RECORDS FOR THIS TASK
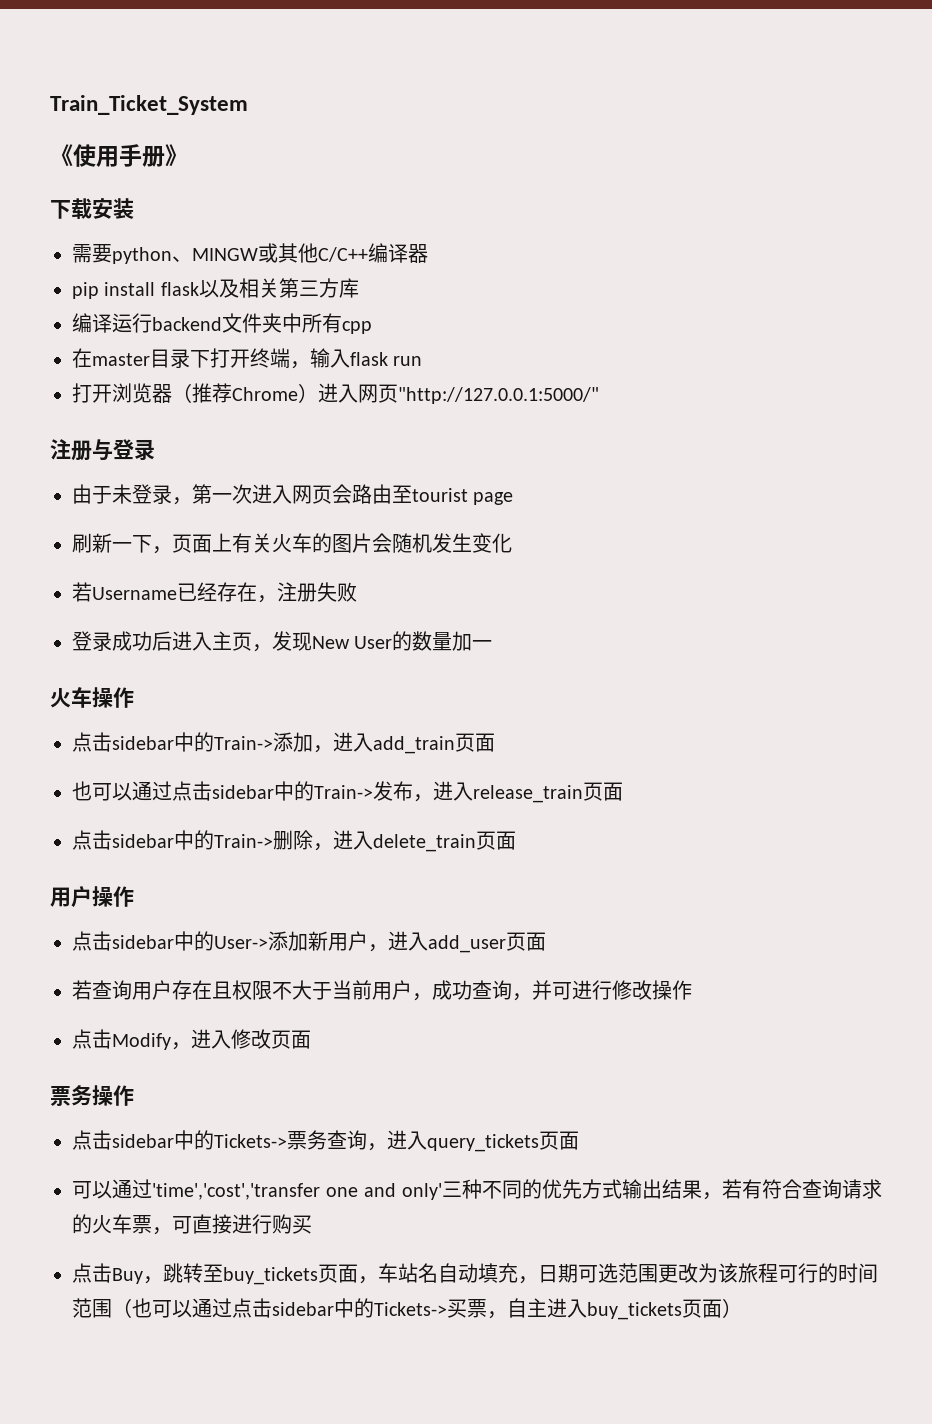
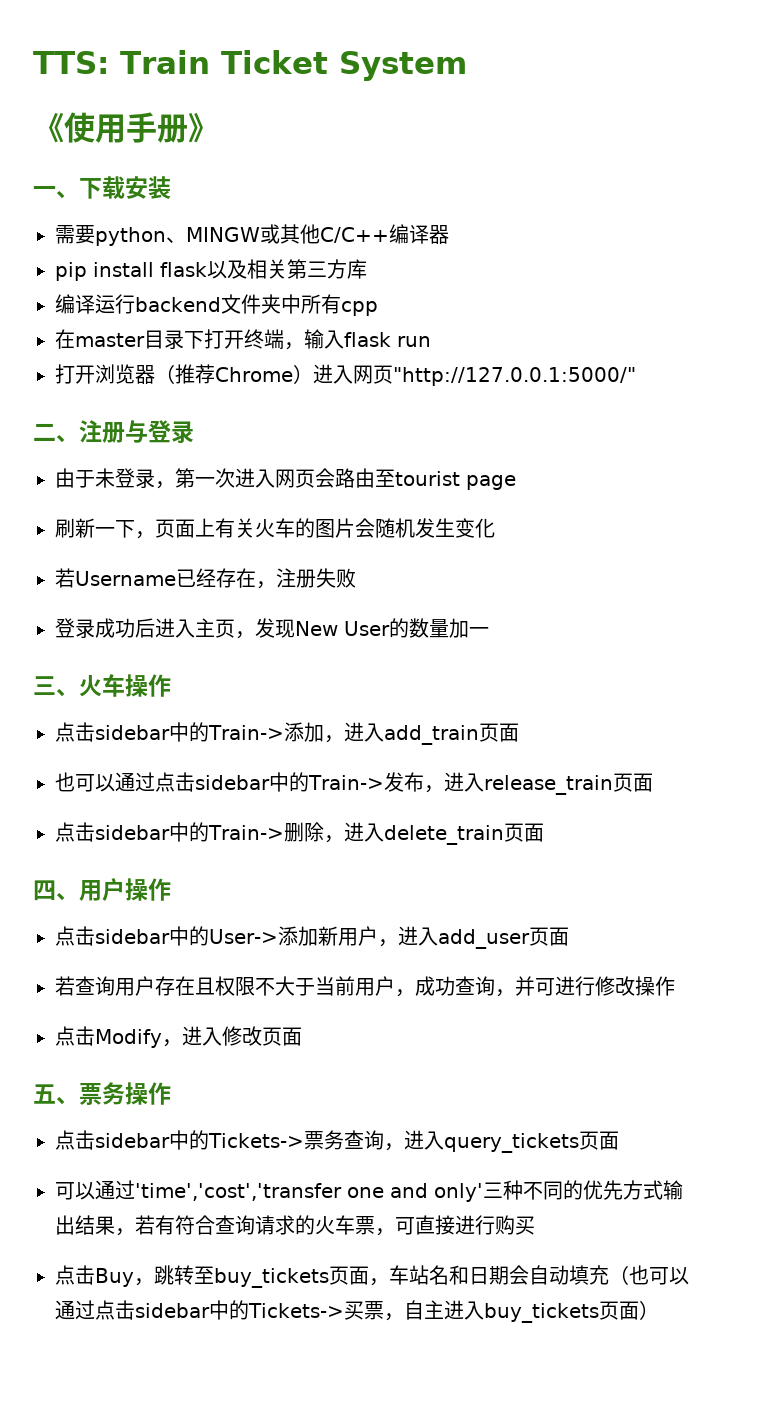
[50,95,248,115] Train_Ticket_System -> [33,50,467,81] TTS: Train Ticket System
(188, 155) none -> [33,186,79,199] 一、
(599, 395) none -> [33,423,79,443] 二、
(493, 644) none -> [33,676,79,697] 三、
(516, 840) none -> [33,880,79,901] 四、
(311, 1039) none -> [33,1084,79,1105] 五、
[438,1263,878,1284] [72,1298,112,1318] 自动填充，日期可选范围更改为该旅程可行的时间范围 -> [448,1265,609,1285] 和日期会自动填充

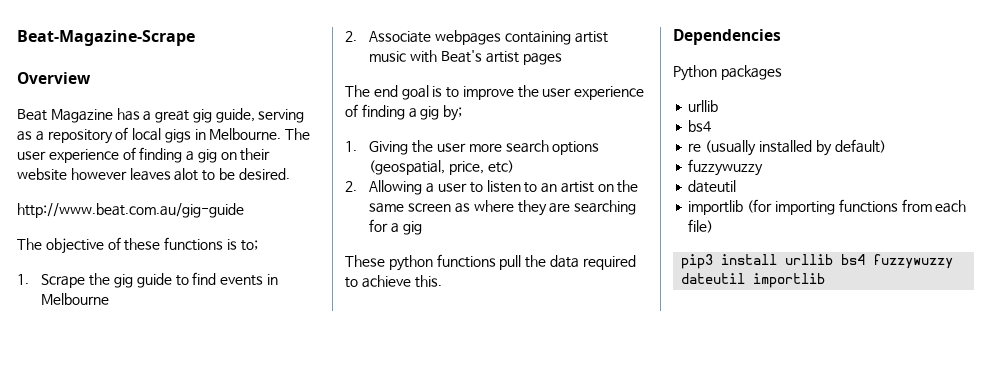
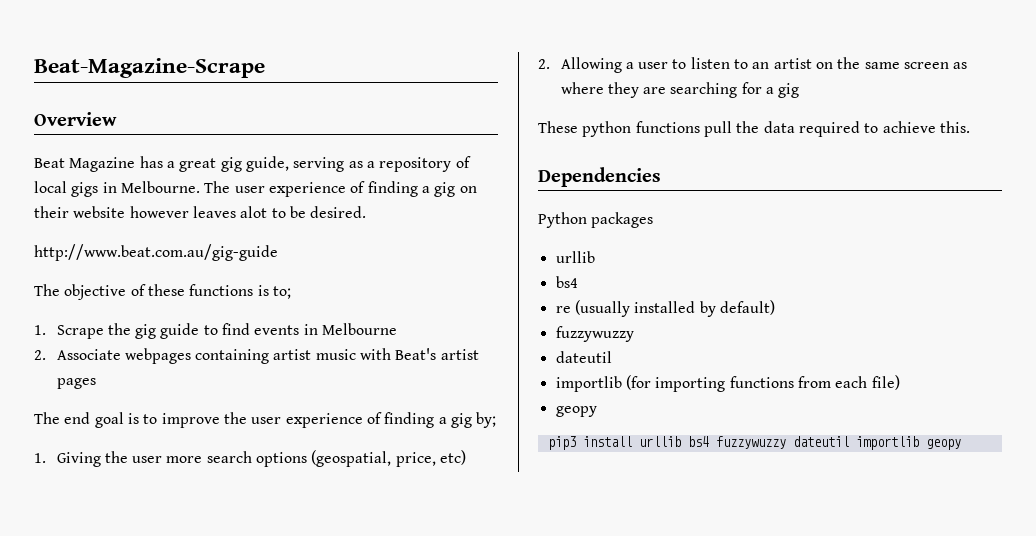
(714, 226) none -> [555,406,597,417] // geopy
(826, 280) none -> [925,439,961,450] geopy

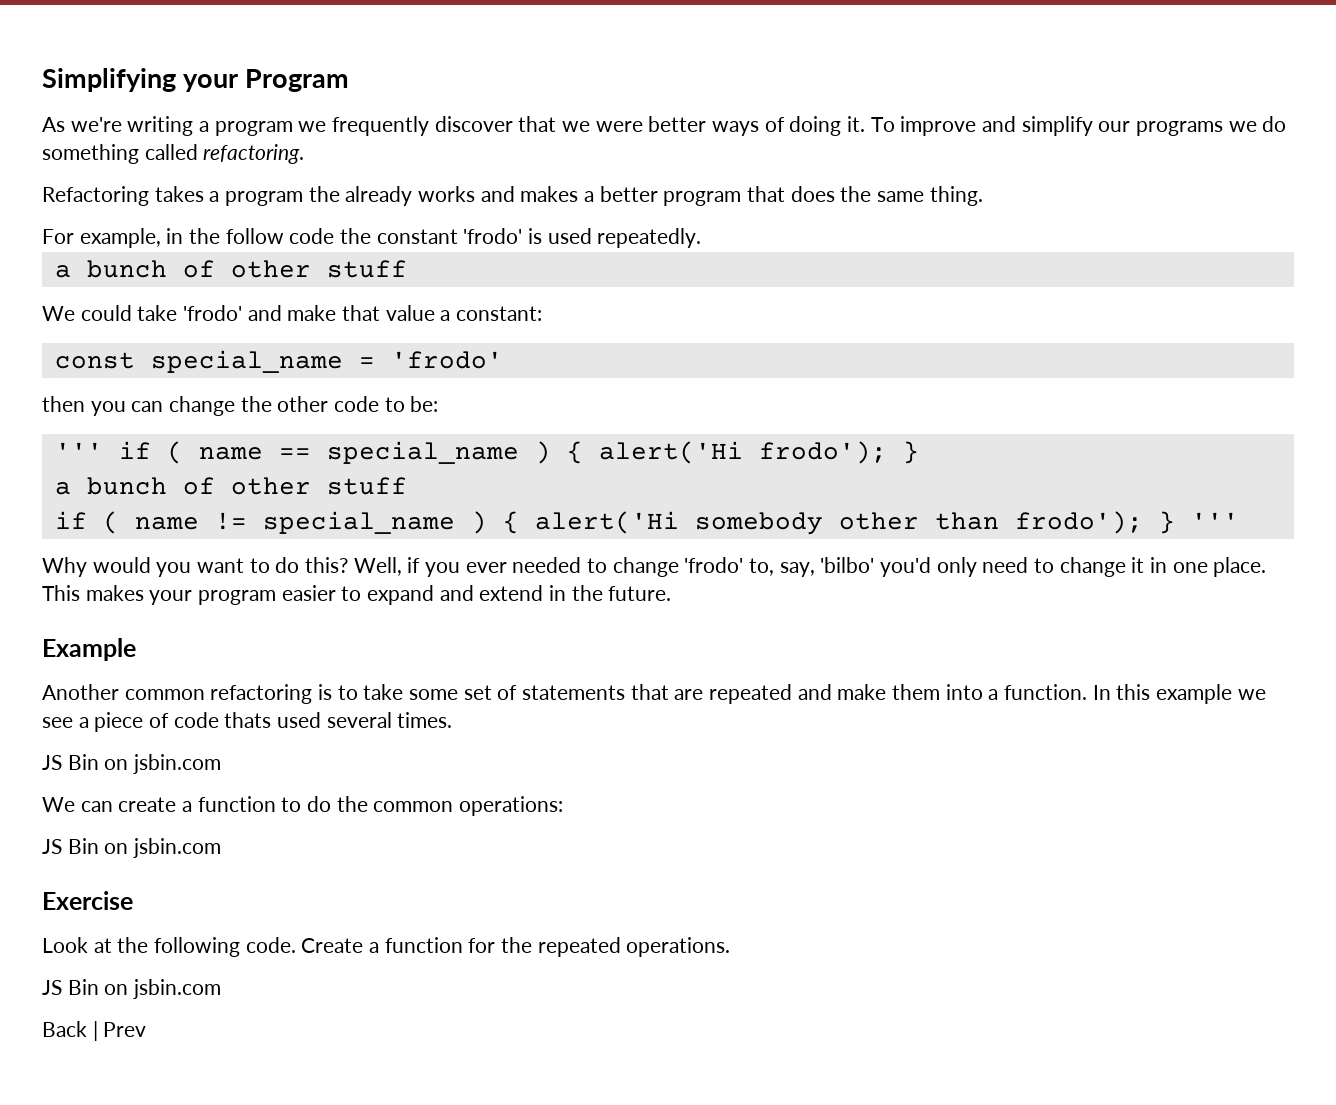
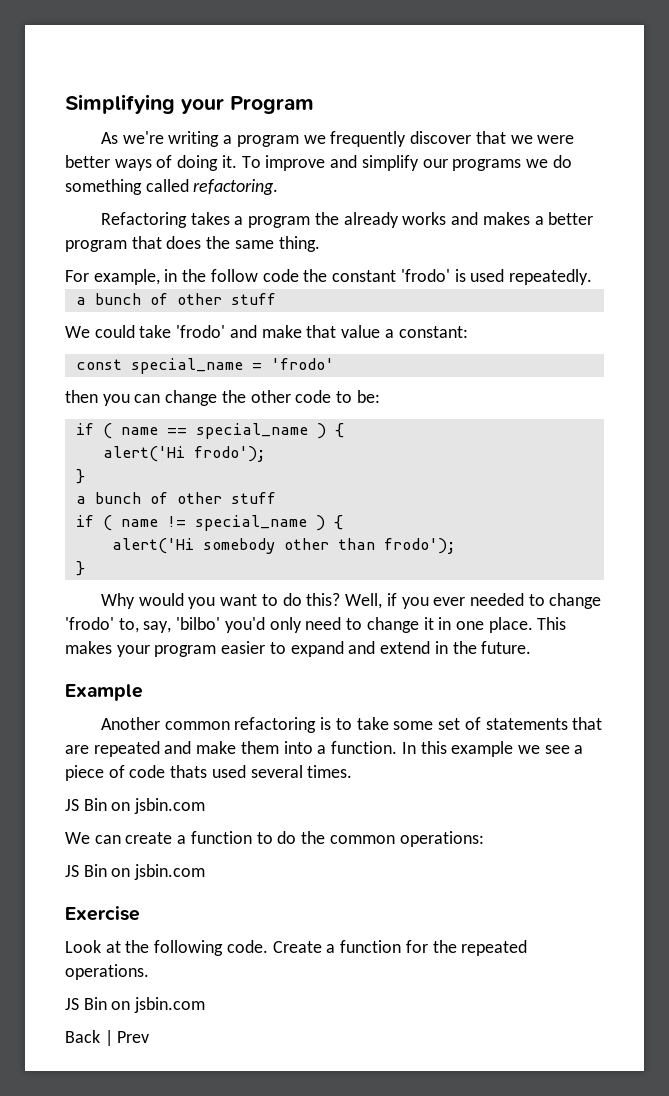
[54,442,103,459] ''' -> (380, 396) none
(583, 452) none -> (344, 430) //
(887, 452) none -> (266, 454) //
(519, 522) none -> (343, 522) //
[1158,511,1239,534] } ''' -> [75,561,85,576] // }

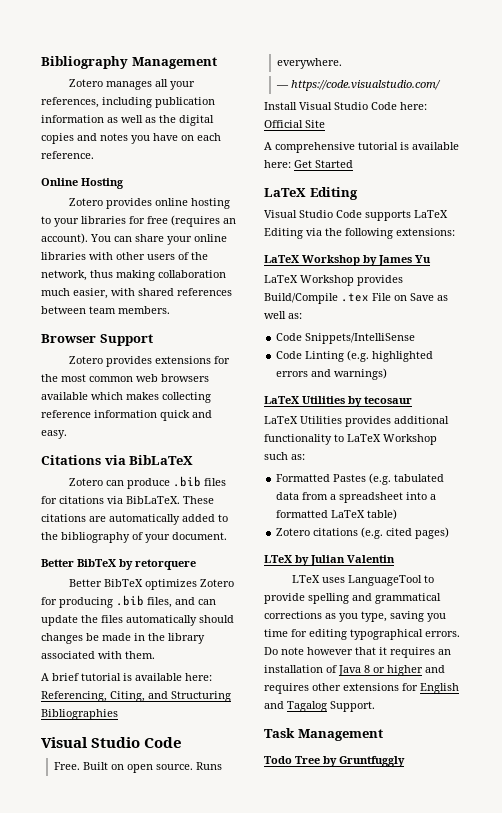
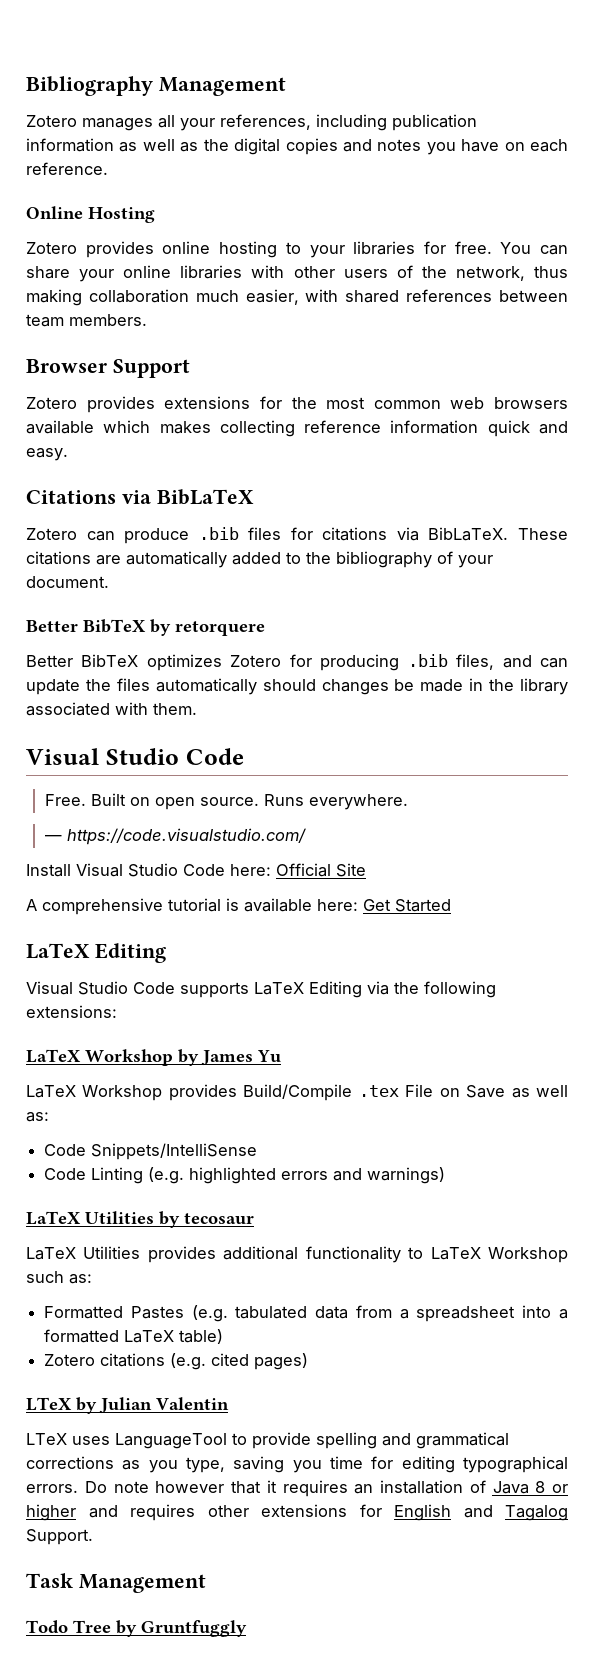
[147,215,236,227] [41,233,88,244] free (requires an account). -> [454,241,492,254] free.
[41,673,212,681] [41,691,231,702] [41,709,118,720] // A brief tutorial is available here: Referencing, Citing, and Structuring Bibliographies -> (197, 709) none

TASK TO CARRY OUT
Copy out, from the listing above, every line that contains the word "geopy".

TASK OUTPUT
(714, 226) none -> [555,406,597,417] // geopy
(826, 280) none -> [925,439,961,450] geopy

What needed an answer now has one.